● **Task item**
In the data below, set down exactly the lines from the one containing "[15,2063,703,2097] 2 лет" up to and including the one containing "none -> [31,420,753,917]". Leave the pictures out.

● **Material for this exercise**
===============
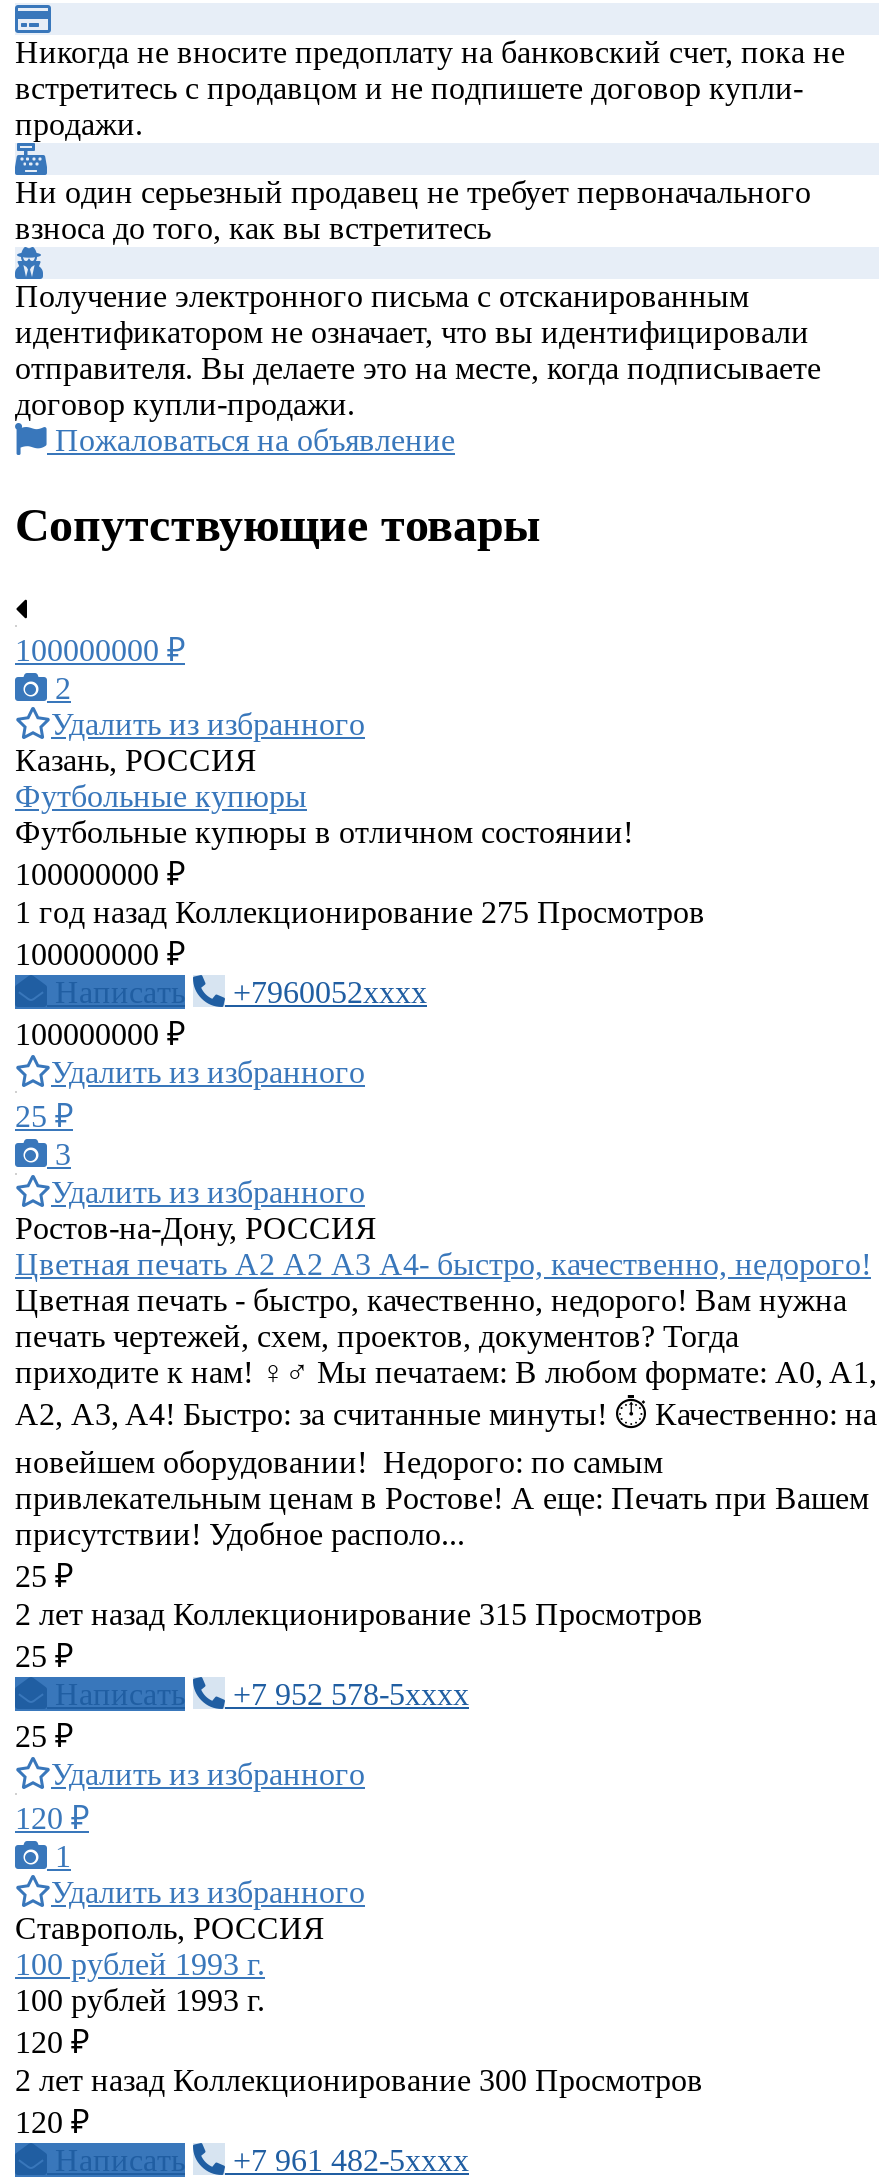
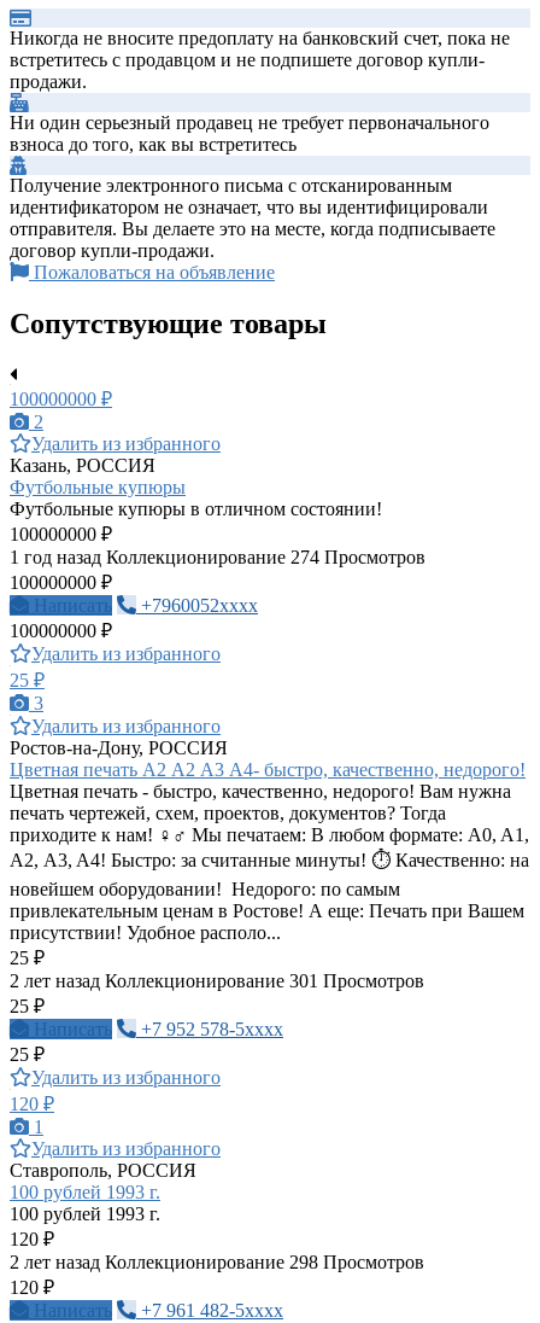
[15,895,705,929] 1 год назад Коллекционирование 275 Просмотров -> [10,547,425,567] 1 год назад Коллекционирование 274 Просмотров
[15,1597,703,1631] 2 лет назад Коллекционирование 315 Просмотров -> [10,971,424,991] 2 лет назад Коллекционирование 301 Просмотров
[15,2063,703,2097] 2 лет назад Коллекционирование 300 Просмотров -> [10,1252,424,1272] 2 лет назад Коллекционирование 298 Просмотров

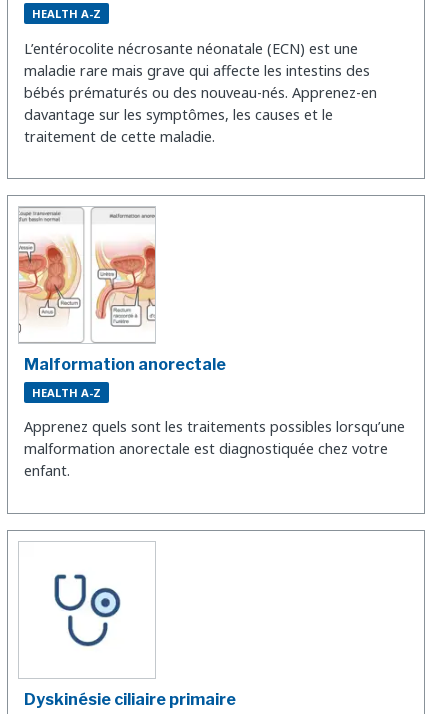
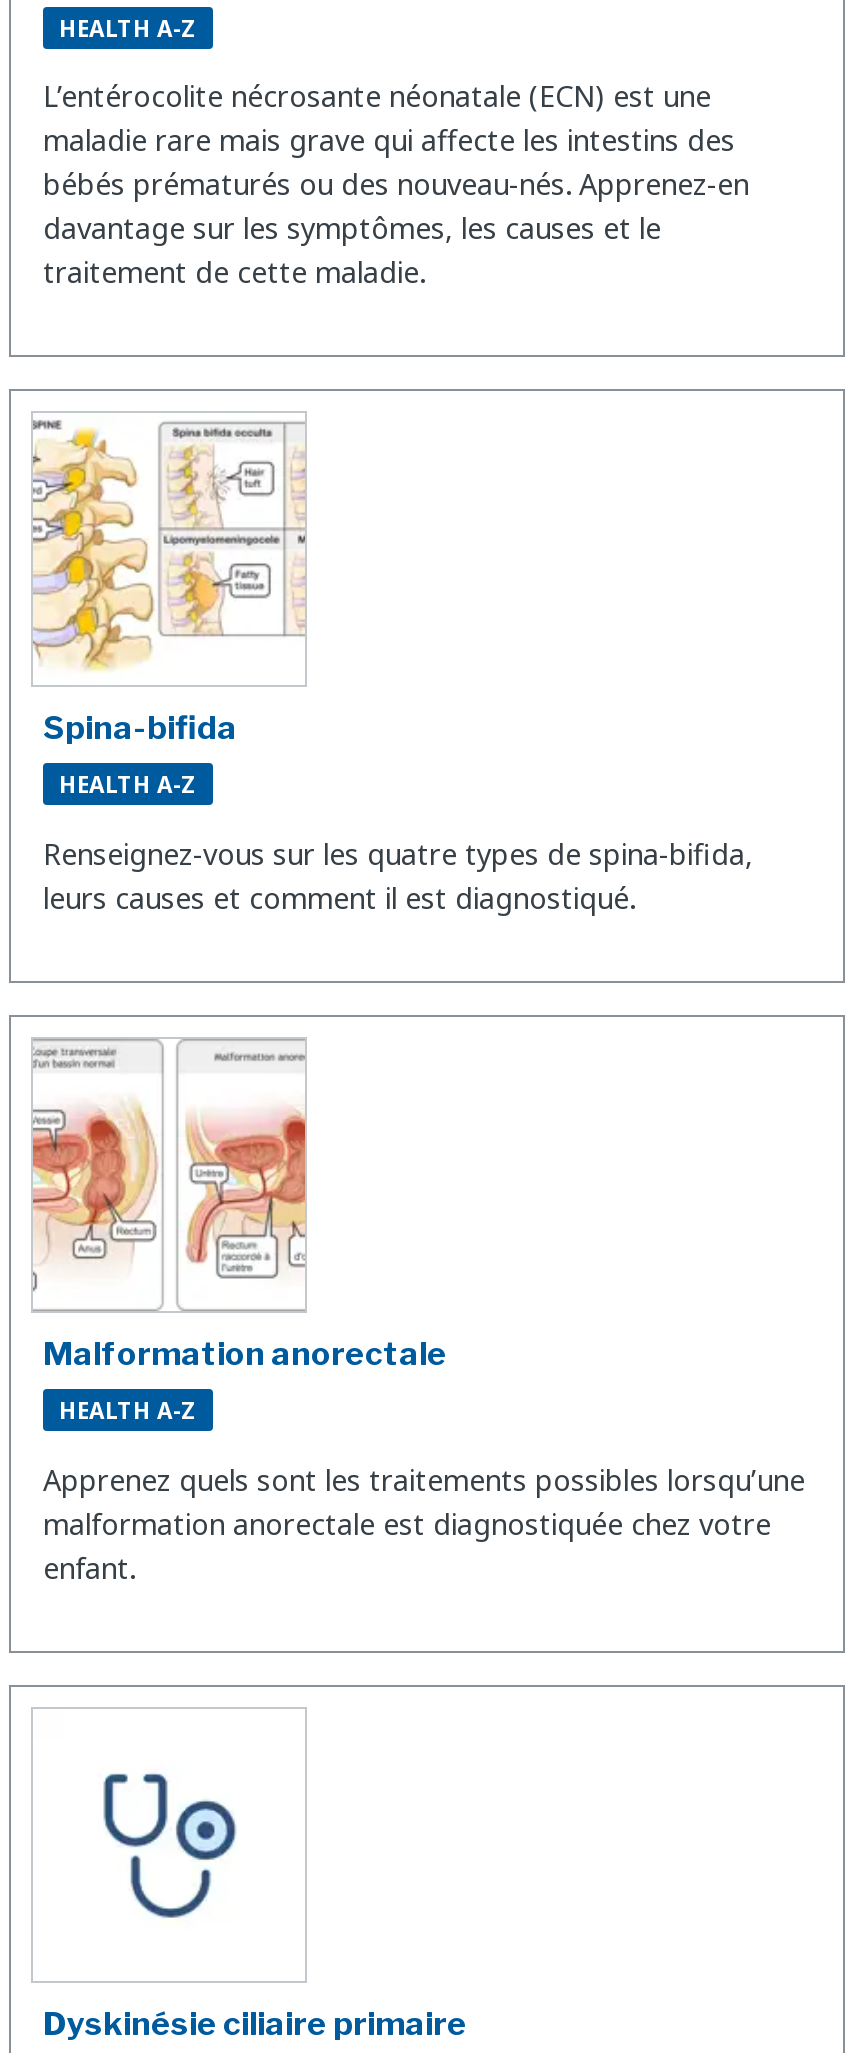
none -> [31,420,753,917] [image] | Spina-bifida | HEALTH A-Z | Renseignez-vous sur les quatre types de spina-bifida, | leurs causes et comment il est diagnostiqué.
===============
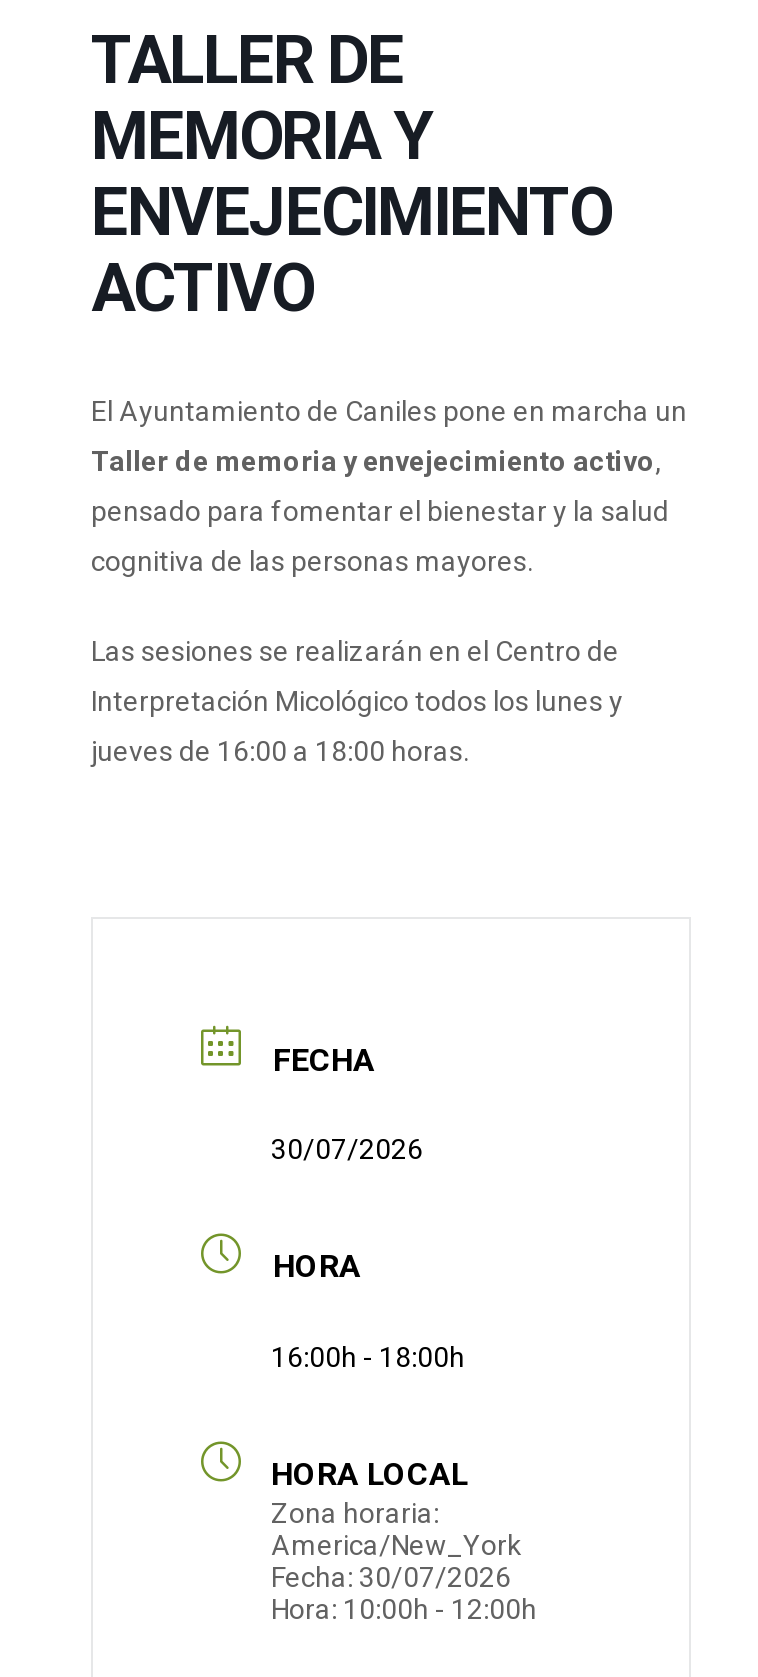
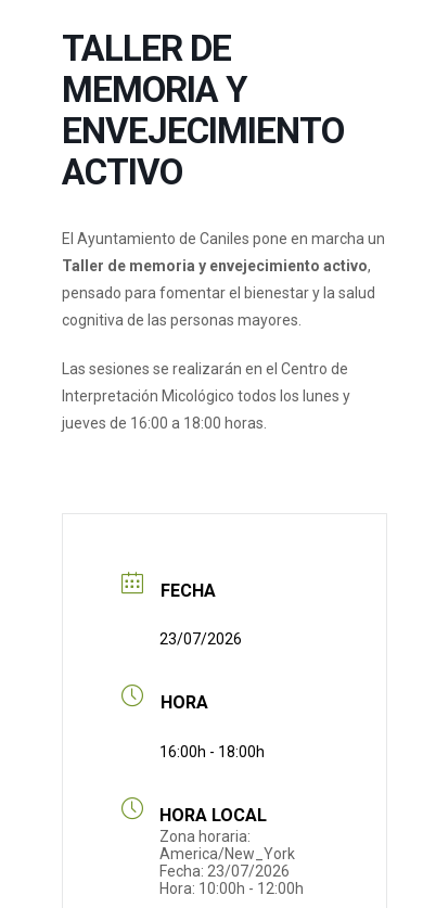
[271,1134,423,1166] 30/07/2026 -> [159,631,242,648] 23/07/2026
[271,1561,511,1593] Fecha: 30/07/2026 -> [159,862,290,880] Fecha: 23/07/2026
===============
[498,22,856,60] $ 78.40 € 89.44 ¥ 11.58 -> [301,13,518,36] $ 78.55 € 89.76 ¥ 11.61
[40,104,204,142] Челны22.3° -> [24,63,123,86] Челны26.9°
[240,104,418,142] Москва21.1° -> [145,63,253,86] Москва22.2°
===============
● **Solution below**
[15,2063,703,2097] 2 лет назад Коллекционирование 300 Просмотров -> [10,1252,424,1272] 2 лет назад Коллекционирование 298 Просмотров

none -> [31,420,753,917] [image] | Spina-bifida | HEALTH A-Z | Renseignez-vous sur les quatre types de spina-bifida, | leurs causes et comment il est diagnostiqué.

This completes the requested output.